How to retrieve all sensitivity label policies with app permissions

Question

Hi all,

I am working with Microsoft Purview Information Protection and using the Graph API to retrieve data regarding sensitivity labels and label policies. I have a few questions about this process.

I am using this API: Get informationProtectionPolicySetting with an Entra ID App and the permission InformationProtectionPolicy.Read.All.

However, I am only able to retrieve one policy, despite having created 11 policies. The information returned is also quite limited.

My questions are:

1. Do I need to set up the labels to be available to my Entra Id Application in order to retrieve them? If yes, could you guide me on how to do this? In the policy setting scope, I only see options for groups and users.
2. Are there any additional permissions required to retrieve all policies?

Additionally, I noticed there is a REST API for getting policies: List Information Protection Policies.

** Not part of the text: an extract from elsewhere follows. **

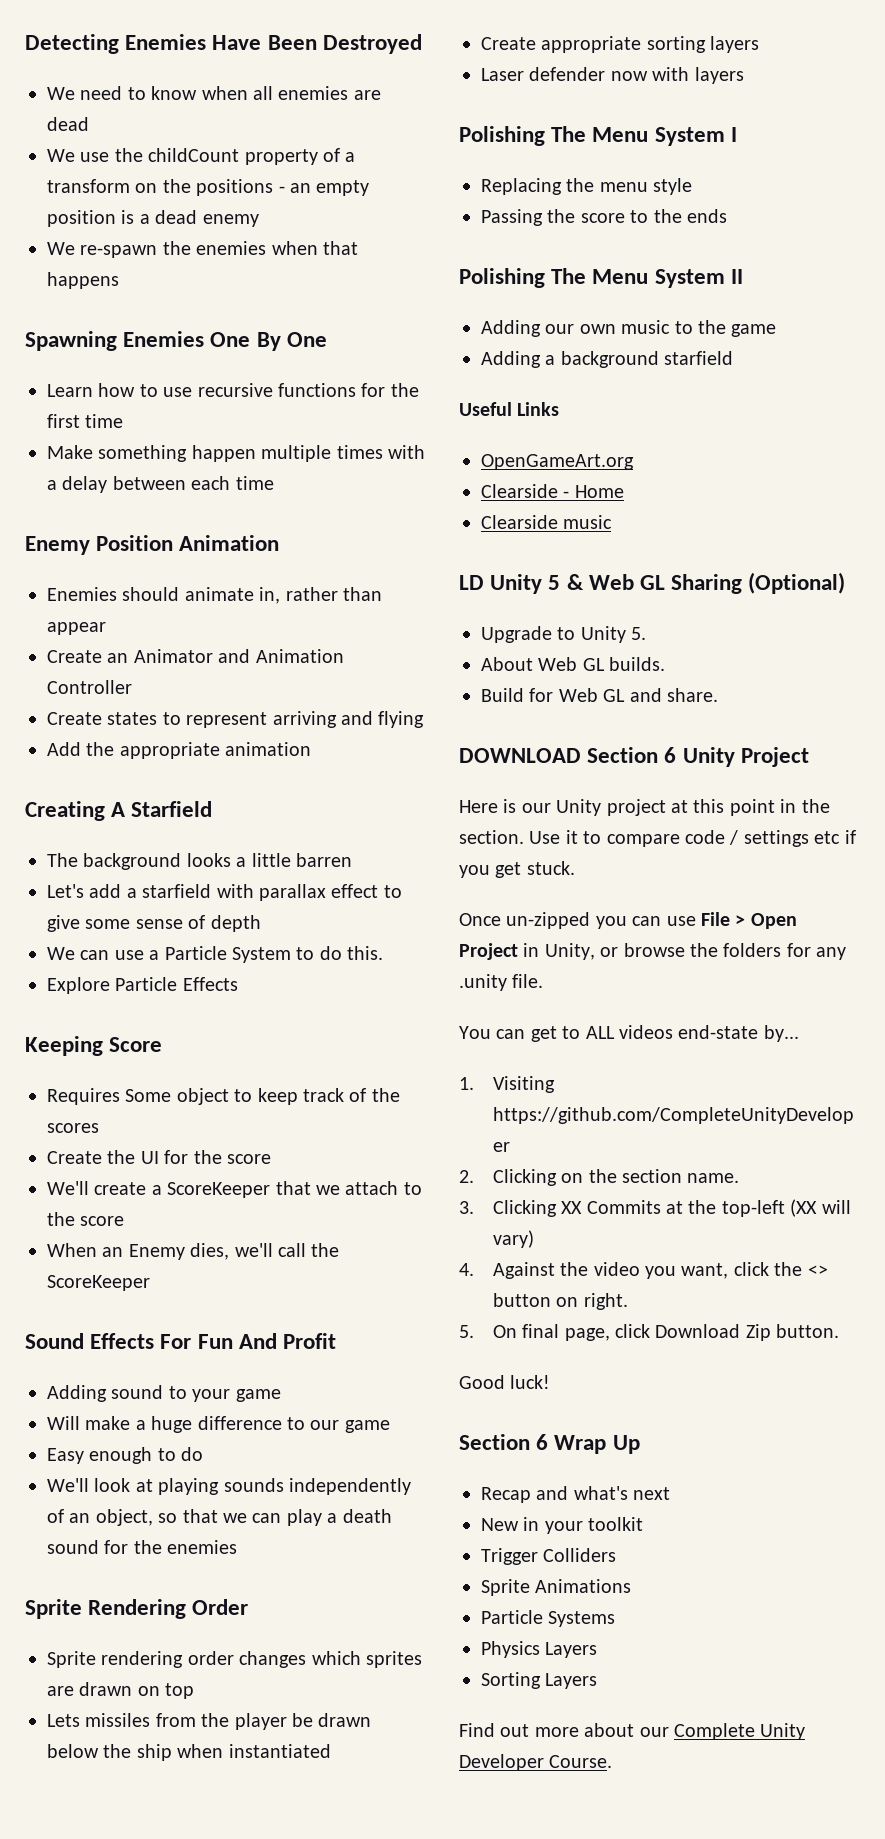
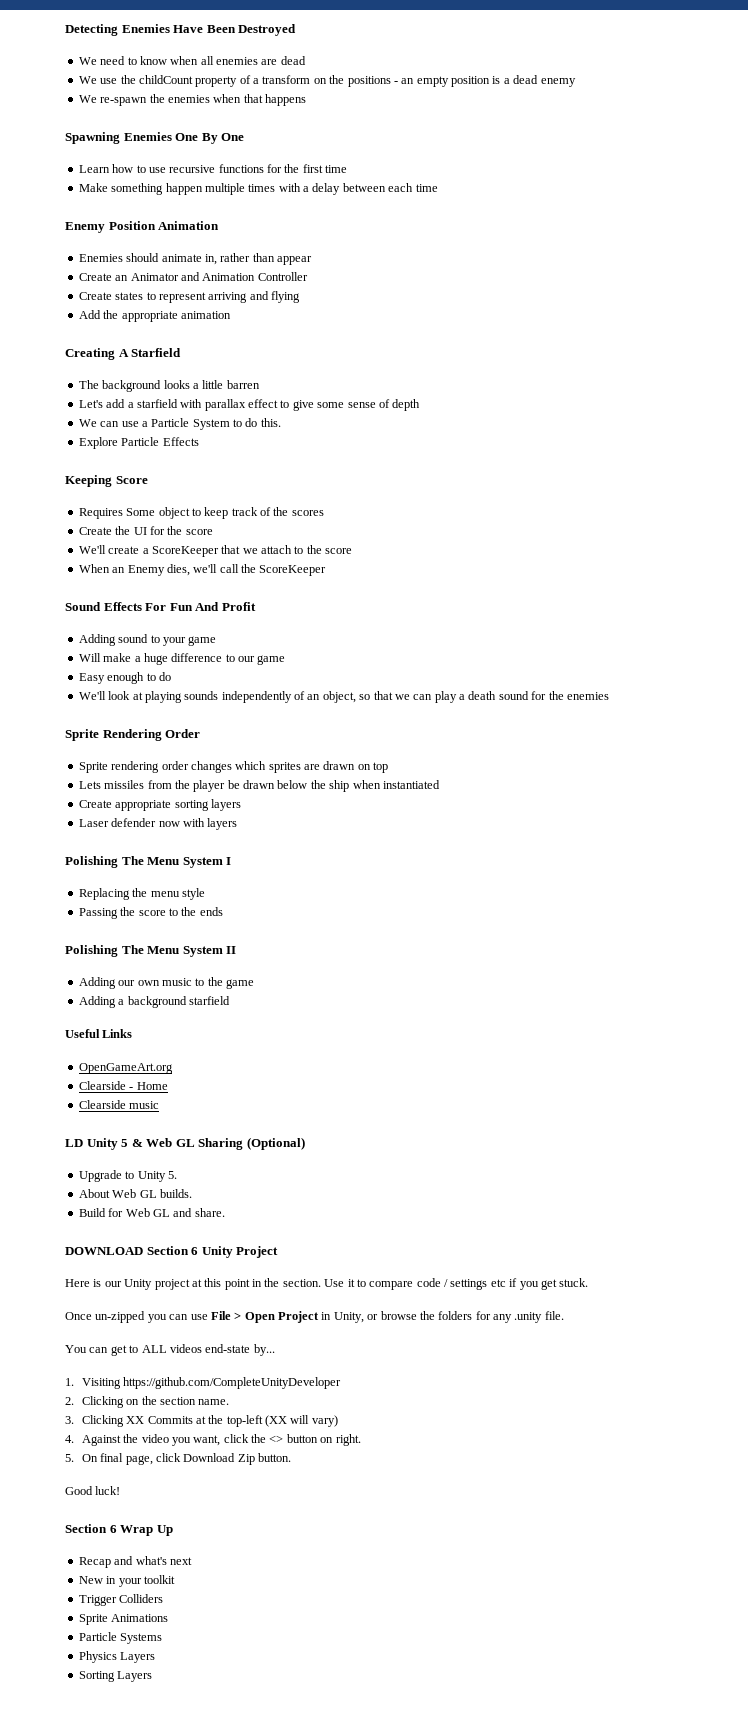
- Find out more about our Complete Unity Developer Course.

Is this related to the policies I am working on? I only seem to get a list that looks like the default Microsoft policies.

Thank for your help.

Answer 1

That endpoint does not return all label policies, in fact no Graph API endpoint can do that currently. The only supported way to do so is via PowerShell and the Get-LabelPolicy cmdlet: https://learn.microsoft.com/en-us/powershell/module/exchange/get-labelpolicy?view=exchange-ps

If you are fine with using an unsupported solution, you can query the REST API that powers the cmdlet.